→ **WHAT YOU WILL DO**
Print the data verbatim. Leave every image out.

┌─ RECORDS

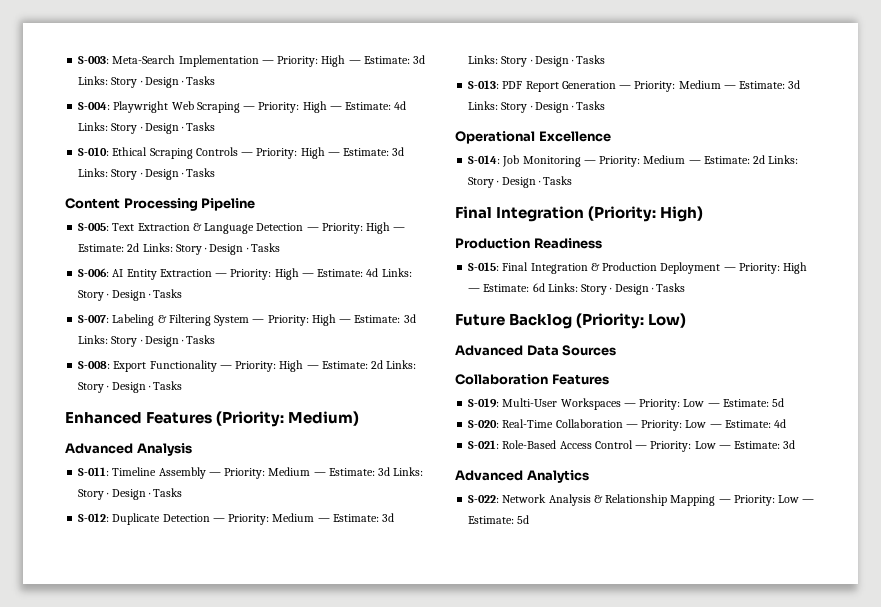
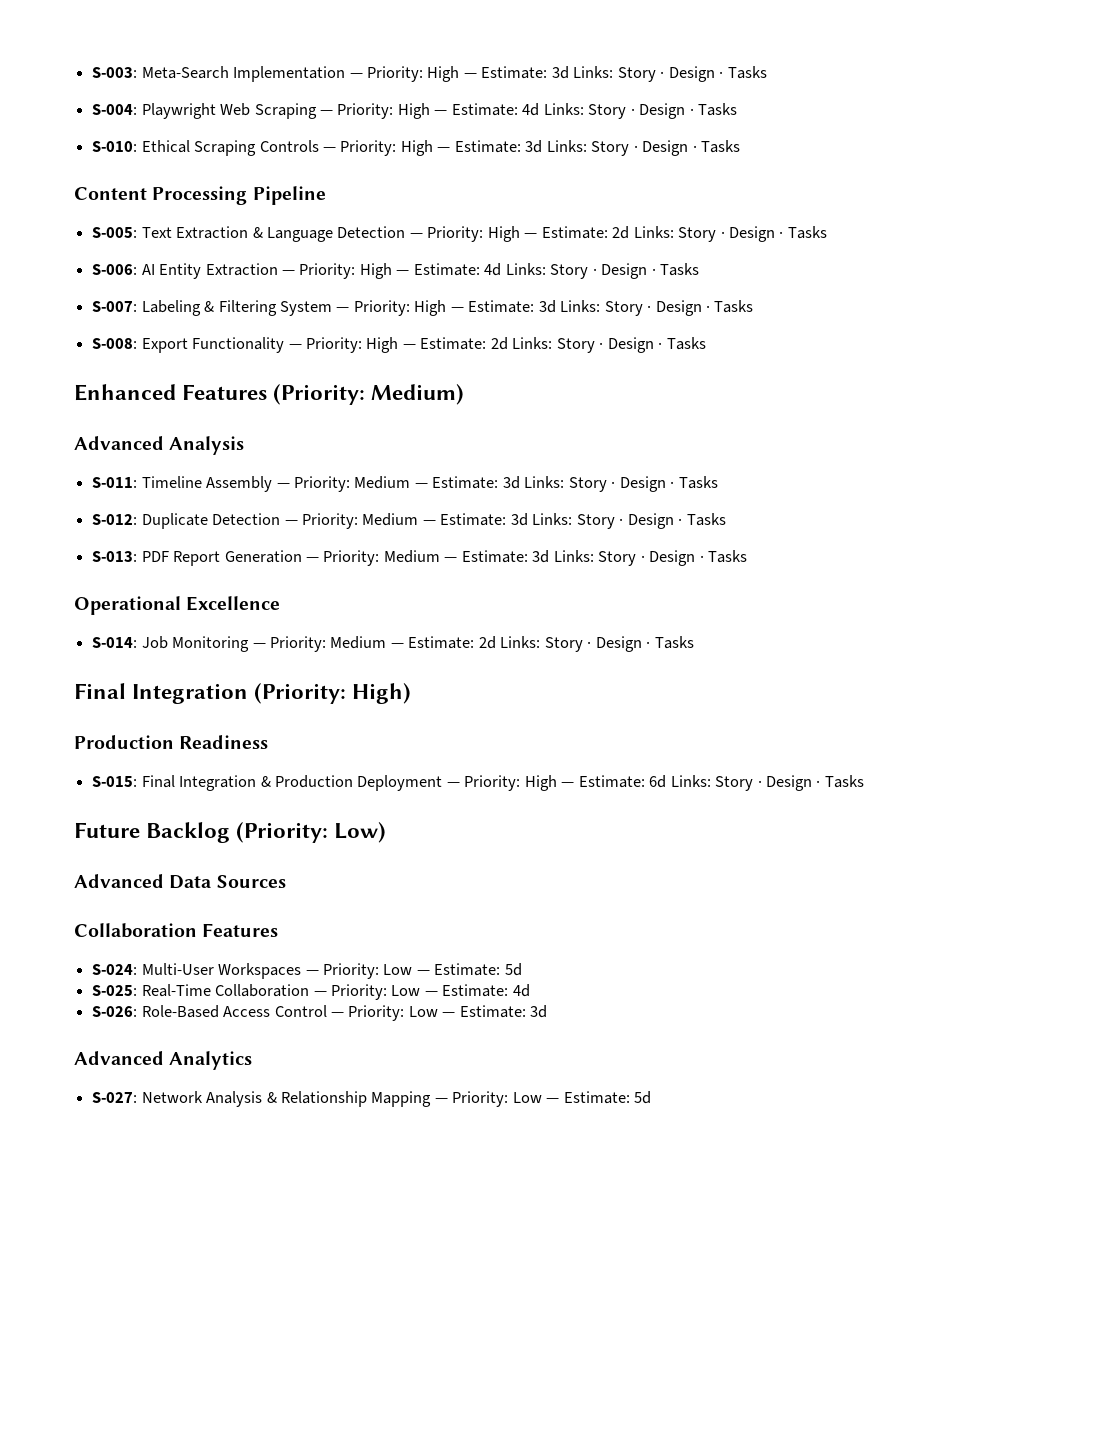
- S-019: Multi-User Workspaces — Priority: Low — Estimate: 5d
+ S-024: Multi-User Workspaces — Priority: Low — Estimate: 5d
- S-020: Real-Time Collaboration — Priority: Low — Estimate: 4d
+ S-025: Real-Time Collaboration — Priority: Low — Estimate: 4d
- S-021: Role-Based Access Control — Priority: Low — Estimate: 3d
+ S-026: Role-Based Access Control — Priority: Low — Estimate: 3d
- S-022: Network Analysis & Relationship Mapping — Priority: Low — Estimate: 5d
+ S-027: Network Analysis & Relationship Mapping — Priority: Low — Estimate: 5d

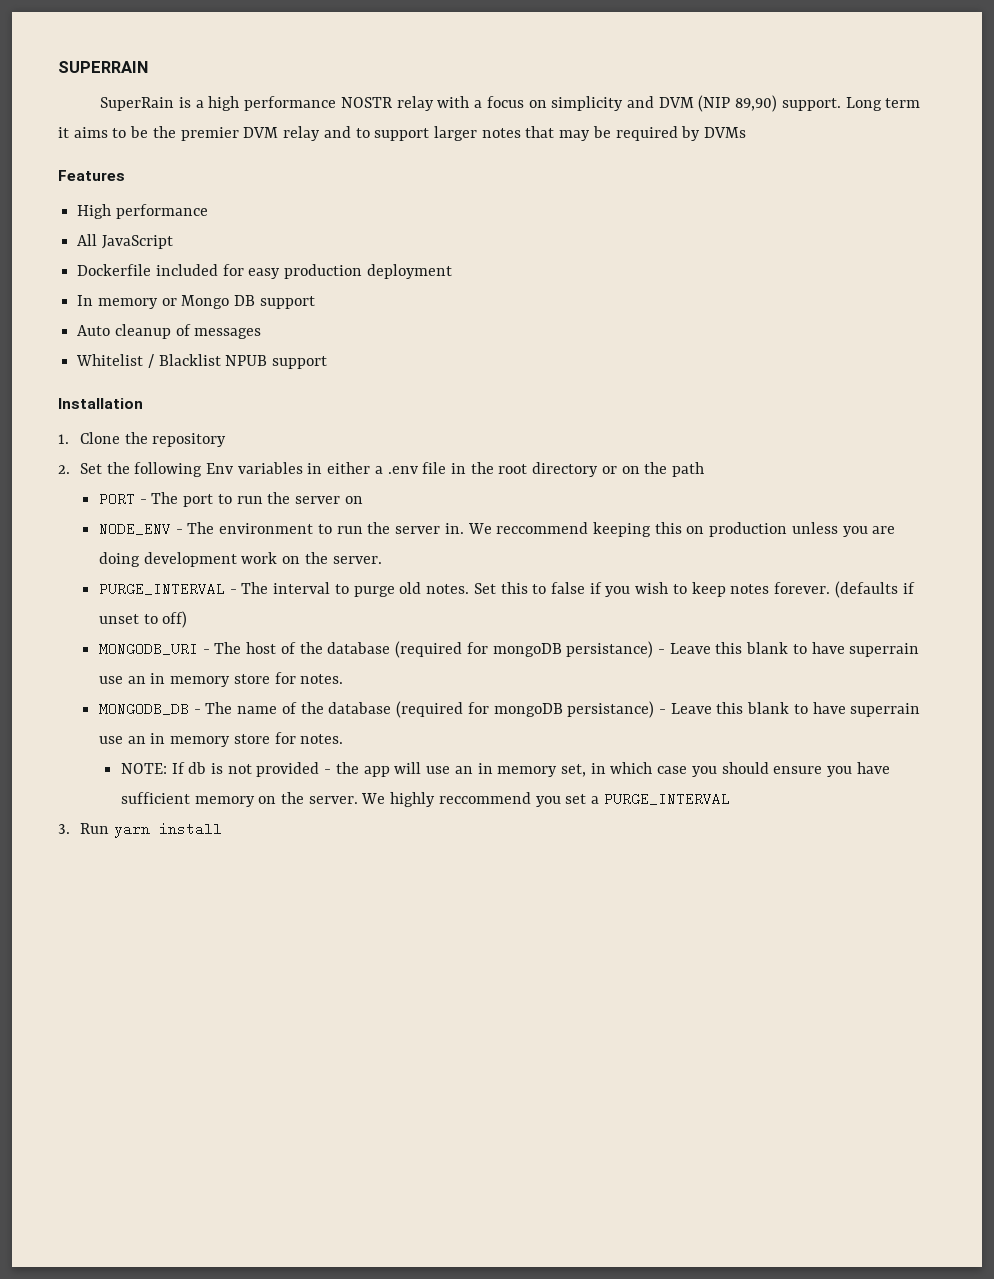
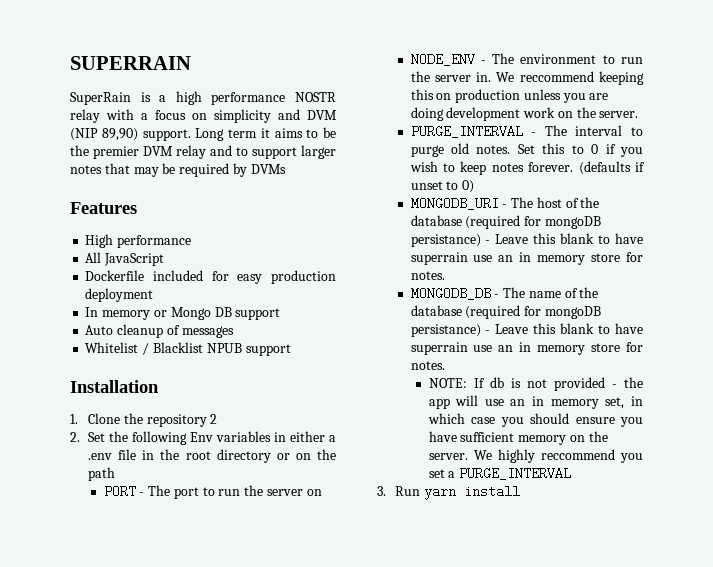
- 1. Clone the repository
+ 1. Clone the repository 2
- Set this to false if you wish to keep notes forever.
+ Set this to 0 if you wish to keep notes forever.
- (defaults if unset to off)
+ (defaults if unset to 0)

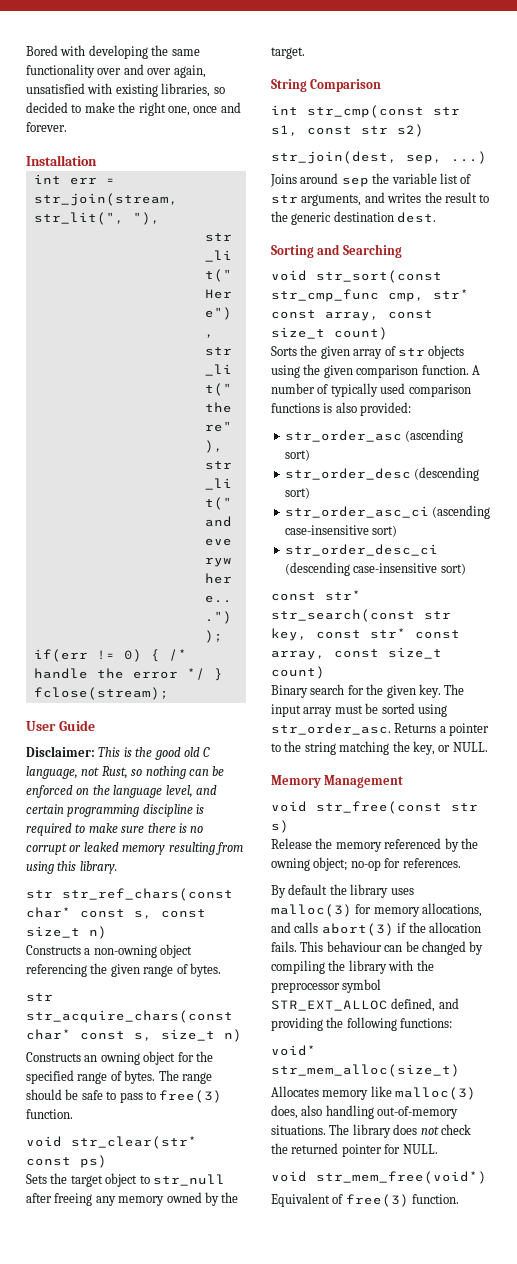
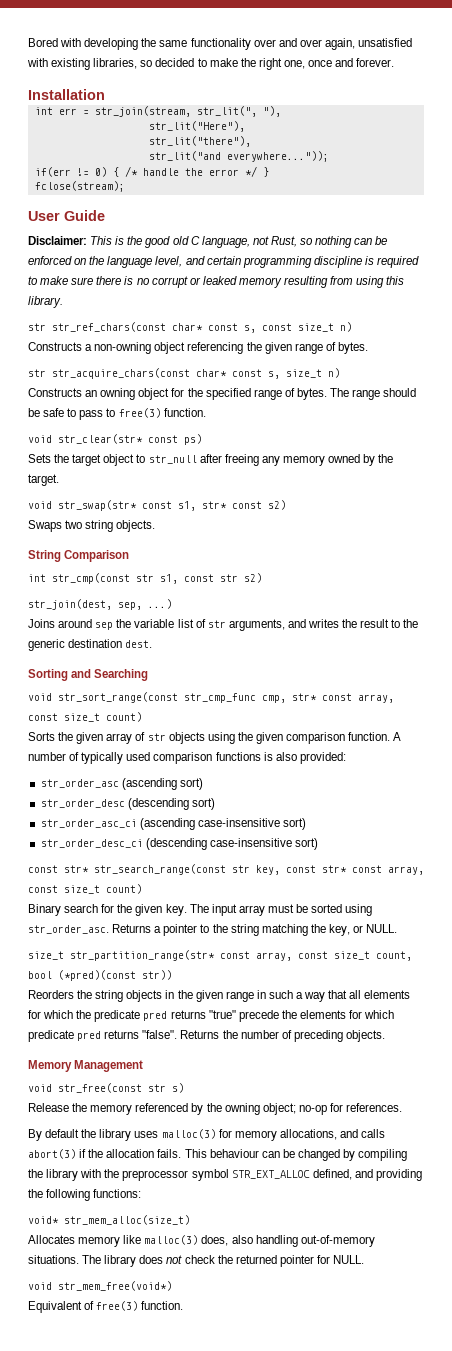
+ void str_swap(str* const s1, str* const s2)
+ Swaps two string objects.
- void str_sort(const str_cmp_func cmp, str* const array, const size_t count)
+ void str_sort_range(const str_cmp_func cmp, str* const array, const size_t count)
- const str* str_search(const str key, const str* const array, const size_t count)
+ const str* str_search_range(const str key, const str* const array, const size_t count)
+ size_t str_partition_range(str* const array, const size_t count, bool (*pred)(const str))
+ Reorders the string objects in the given range in such a way that all elements for which the predicate pred returns "true" precede the elements for which predicate pred returns "false". Returns the number of preceding objects.

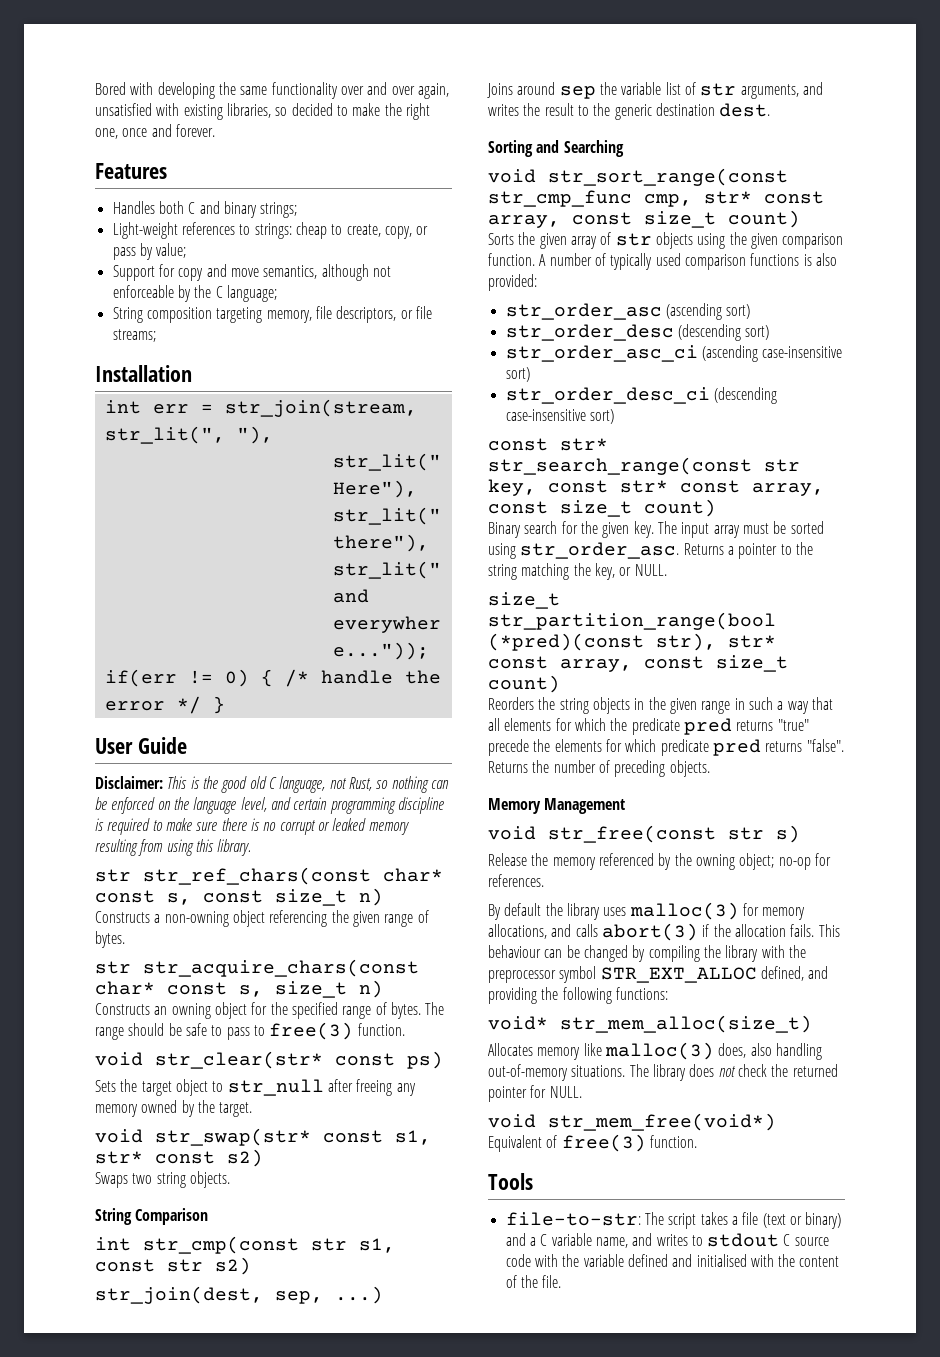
+ Features
+ Handles both C and binary strings;
+ Light-weight references to strings: cheap to create, copy, or pass by value;
+ Support for copy and move semantics, although not enforceable by the C language;
+ String composition targeting memory, file descriptors, or file streams;
- fclose(stream);
- size_t str_partition_range(str* const array, const size_t count, bool (*pred)(const str))
+ size_t str_partition_range(bool (*pred)(const str), str* const array, const size_t count)
+ Tools
+ file-to-str: The script takes a file (text or binary) and a C variable name, and writes to stdout C source code with the variable defined and initialised with the content of the file.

└─

→ **ANSWER SPACE**
- S-019: Multi-User Workspaces — Priority: Low — Estimate: 5d
+ S-024: Multi-User Workspaces — Priority: Low — Estimate: 5d
- S-020: Real-Time Collaboration — Priority: Low — Estimate: 4d
+ S-025: Real-Time Collaboration — Priority: Low — Estimate: 4d
- S-021: Role-Based Access Control — Priority: Low — Estimate: 3d
+ S-026: Role-Based Access Control — Priority: Low — Estimate: 3d
- S-022: Network Analysis & Relationship Mapping — Priority: Low — Estimate: 5d
+ S-027: Network Analysis & Relationship Mapping — Priority: Low — Estimate: 5d

- 1. Clone the repository
+ 1. Clone the repository 2
- Set this to false if you wish to keep notes forever.
+ Set this to 0 if you wish to keep notes forever.
- (defaults if unset to off)
+ (defaults if unset to 0)

+ void str_swap(str* const s1, str* const s2)
+ Swaps two string objects.
- void str_sort(const str_cmp_func cmp, str* const array, const size_t count)
+ void str_sort_range(const str_cmp_func cmp, str* const array, const size_t count)
- const str* str_search(const str key, const str* const array, const size_t count)
+ const str* str_search_range(const str key, const str* const array, const size_t count)
+ size_t str_partition_range(str* const array, const size_t count, bool (*pred)(const str))
+ Reorders the string objects in the given range in such a way that all elements for which the predicate pred returns "true" precede the elements for which predicate pred returns "false". Returns the number of preceding objects.

+ Features
+ Handles both C and binary strings;
+ Light-weight references to strings: cheap to create, copy, or pass by value;
+ Support for copy and move semantics, although not enforceable by the C language;
+ String composition targeting memory, file descriptors, or file streams;
- fclose(stream);
- size_t str_partition_range(str* const array, const size_t count, bool (*pred)(const str))
+ size_t str_partition_range(bool (*pred)(const str), str* const array, const size_t count)
+ Tools
+ file-to-str: The script takes a file (text or binary) and a C variable name, and writes to stdout C source code with the variable defined and initialised with the content of the file.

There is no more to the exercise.